Unnamed: 0,Column,Data Type,Missing Values,Missing Ratio (%),Unique Values
0,tweet_id,int64,0,0.00%,14485
1,airline_sentiment,int64,0,0.00%,3
2,airline_sentiment_confidence,float64,0,0.00%,1023
3,negative_reason,int64,0,0.00%,11
4,negative_reason_confidence,float64,0,0.00%,1410
5,airline,int64,0,0.00%,6
6,name,object,0,0.00%,7701
7,retweet_count,int64,0,0.00%,18
8,text,object,0,0.00%,14427
9,tweet_created,object,0,0.00%,14247


## Scaling and Standardisation ##

For the current iteration of the dataset, I won't scale or standardise anything. This can be done specific to the model. I think at this stage interprebility is of greater value. Each of the categorical features have a discrete number associated with them and are logged in `ENCODING.md`. The continous numerical fields such as `airline_sentiment_confidence` and `negative_reason_confidence` are already scale in range of `0-1`, which is an intuitive and interpretable when dealing with percentages.

## Feature Engineering: Temporal ##

Since I've decided to model the data according to the time associated with the creation of a tweet, we can do some prelimanary preprocessing and feature engineering to accomodate the modeling process.

In [37]:
# Convert 'tweet_created' to datetime
df['tweet_created'] = pd.to_datetime(df['tweet_created'])

# The focus will be mostly on the hour per day that certain tweets happened, so let's extract these features

df['day'] = df['tweet_created'].dt.day
df['hour'] = df['tweet_created'].dt.hour
df['minute'] = df['tweet_created'].dt.minute
df['second'] = df['tweet_created'].dt.second

The transformation of the hour of the day into sine and cosine values, and then back to the actual hour, is a method often used in feature engineering for cyclic or periodic features. This method is particularly useful in machine learning and data analysis contexts where the cyclical nature of certain variables (like time of day, day of week, month of year, etc.) needs to be captured effectively. I've defined utility functions for these purposes under the `util` module. This transformation method offers a good representation of the cyclical nature of these features.

In [38]:
# first, let's make a fractional hour based on the associated minutes and seconds for a more precise temporal representation

df['fractional_hour'] = df.apply(lambda row: fractional_hour(row['hour'], row['minute'], row['second']), axis=1)


In [39]:
# now let's get our sine and cosine representations of the fractional hour

df[['hour_sin', 'hour_cos']] = df['fractional_hour'].apply(lambda x: pd.Series(calculate_hour_sin_cos(x)))

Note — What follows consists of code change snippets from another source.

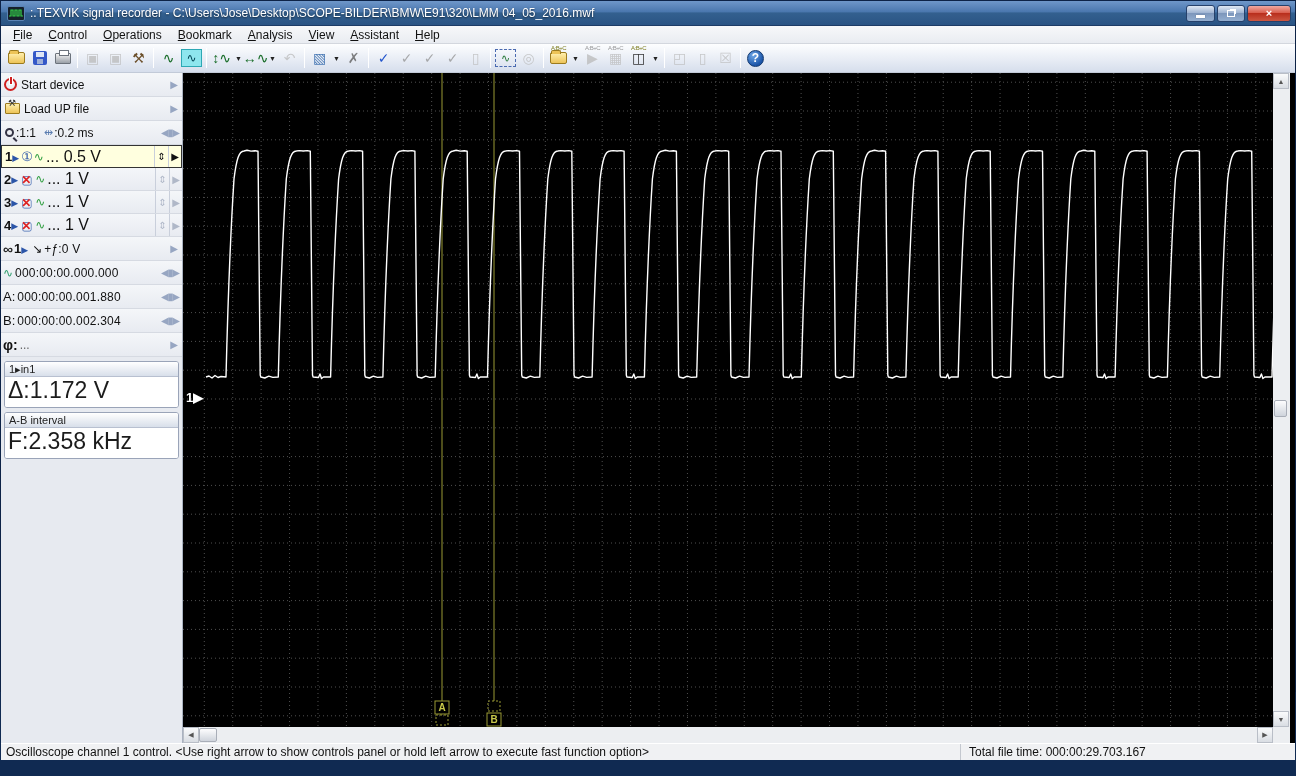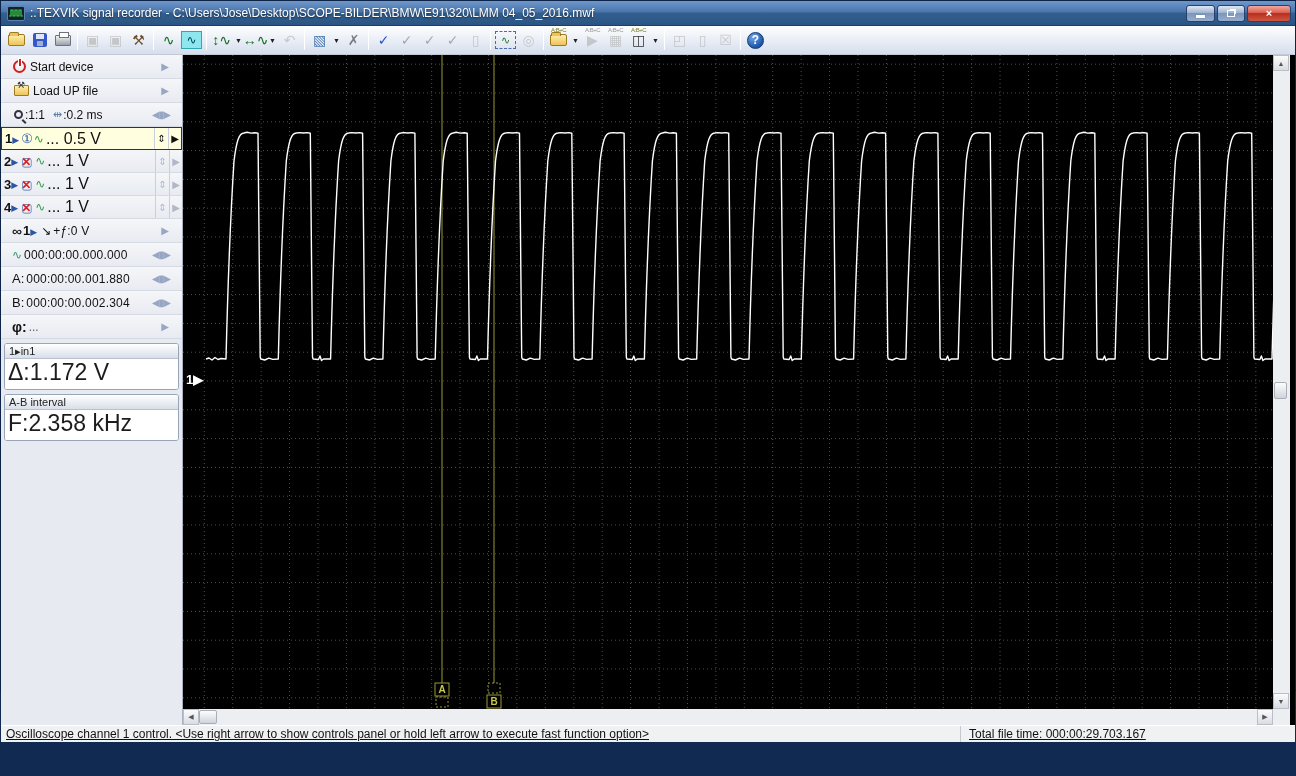"File" div.menubar { html: none -> <div> <span><u>F</u>ile</span> <span><u>C</u>ontrol</span> <span><u>O</u>perations</span> <span><u>B</u>ookmark</span> <span><u>A</u>nalysis</span> <span><u>V</u>iew</span> <span><u>A</u>ssistant</span> <span><u>H</u>elp</span> </div> }
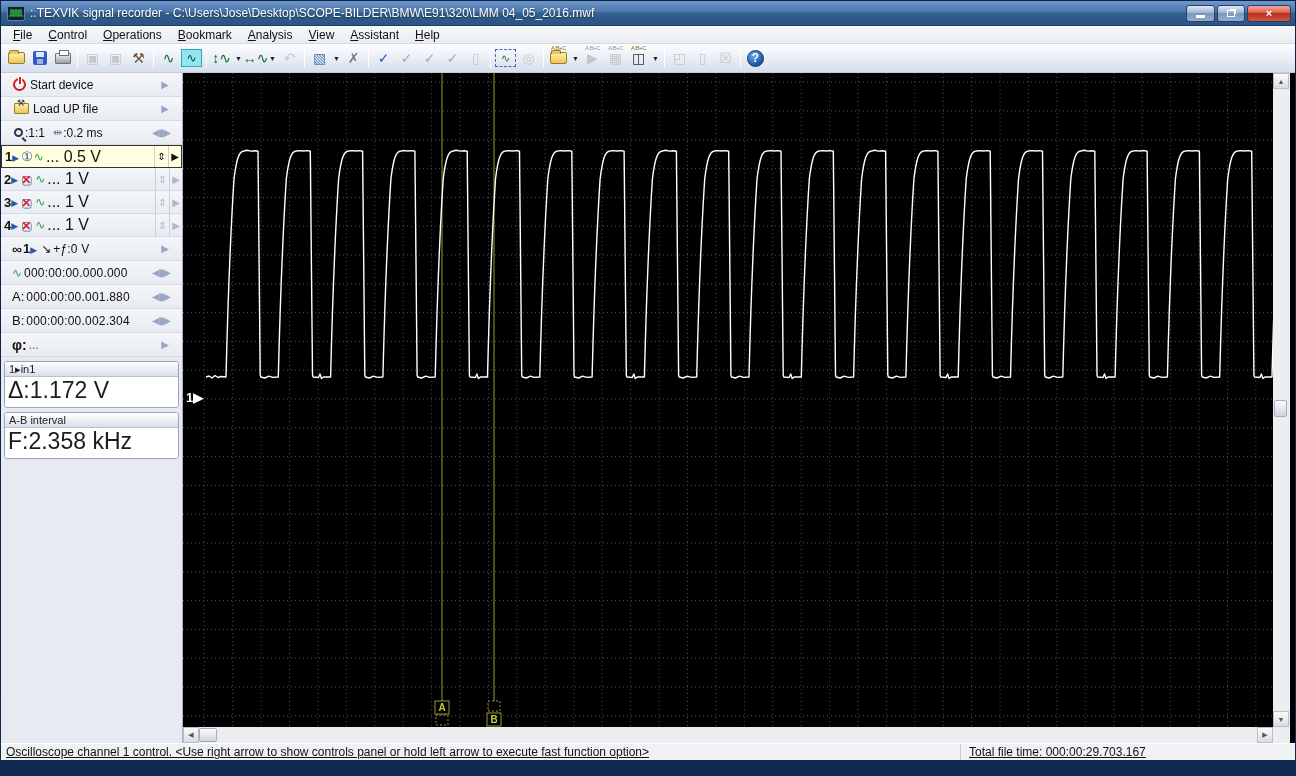"Start device" .srow { padding: 0 11px -> 0 2px }
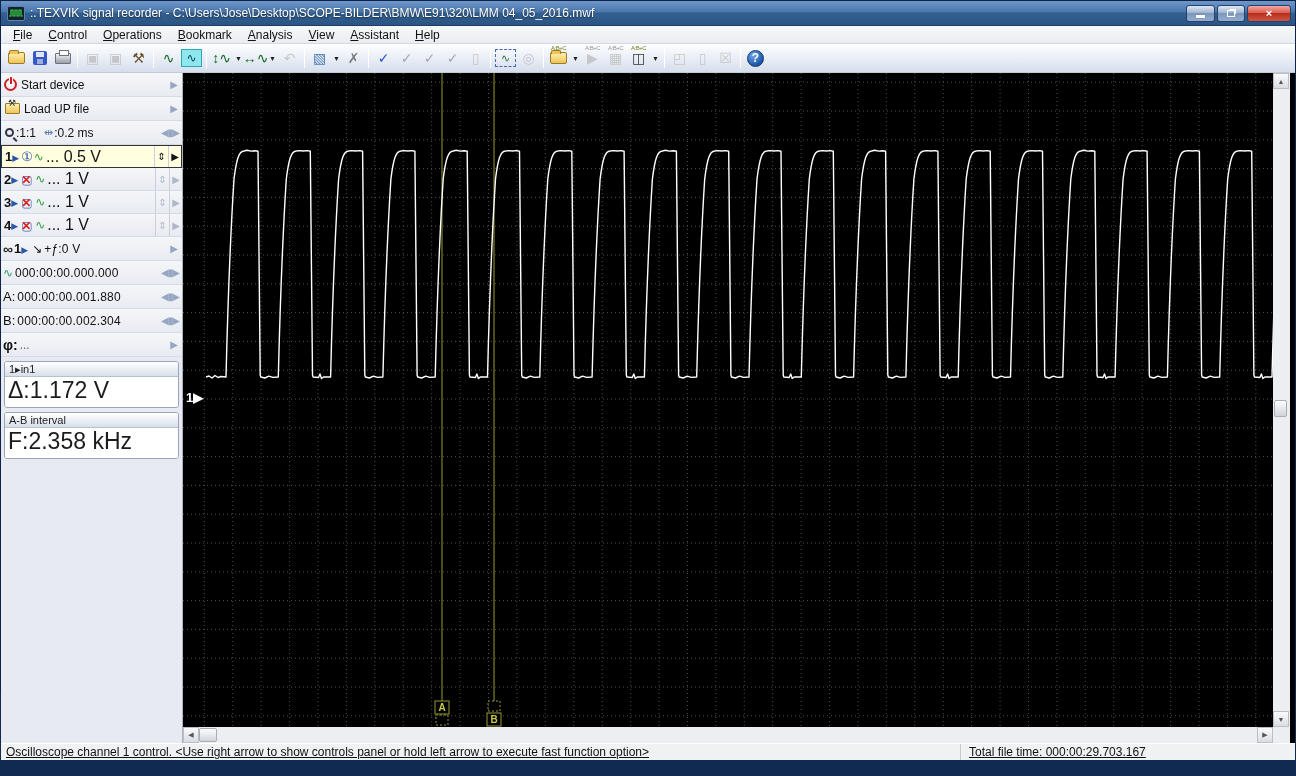"Oscilloscope channel 1 control. <Use" .statusbar { text-decoration: underline -> none }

I'm also going to drop the `day`, `hour`, `minute`, and `second`` information from the dataframe since information is contained within the `tweet_created` datetime column. This is so that the dataset doesn't become unnecessarily bloated and redundant.

In [40]:
df = df.drop(['day', 'hour', 'minute', 'second'], axis=1)

For the current purposes of my modeling the preprocessing will stop here. There is always a seemingly endless amount of EDA and preprocessing you can do, but the trade-off is time. In my view, the ideal is to be pragmatic.  So let's save the newly processed dataset and get to some modeling.

In [41]:
df.to_csv('../data/processed/ProcessedTweets.csv', index=False)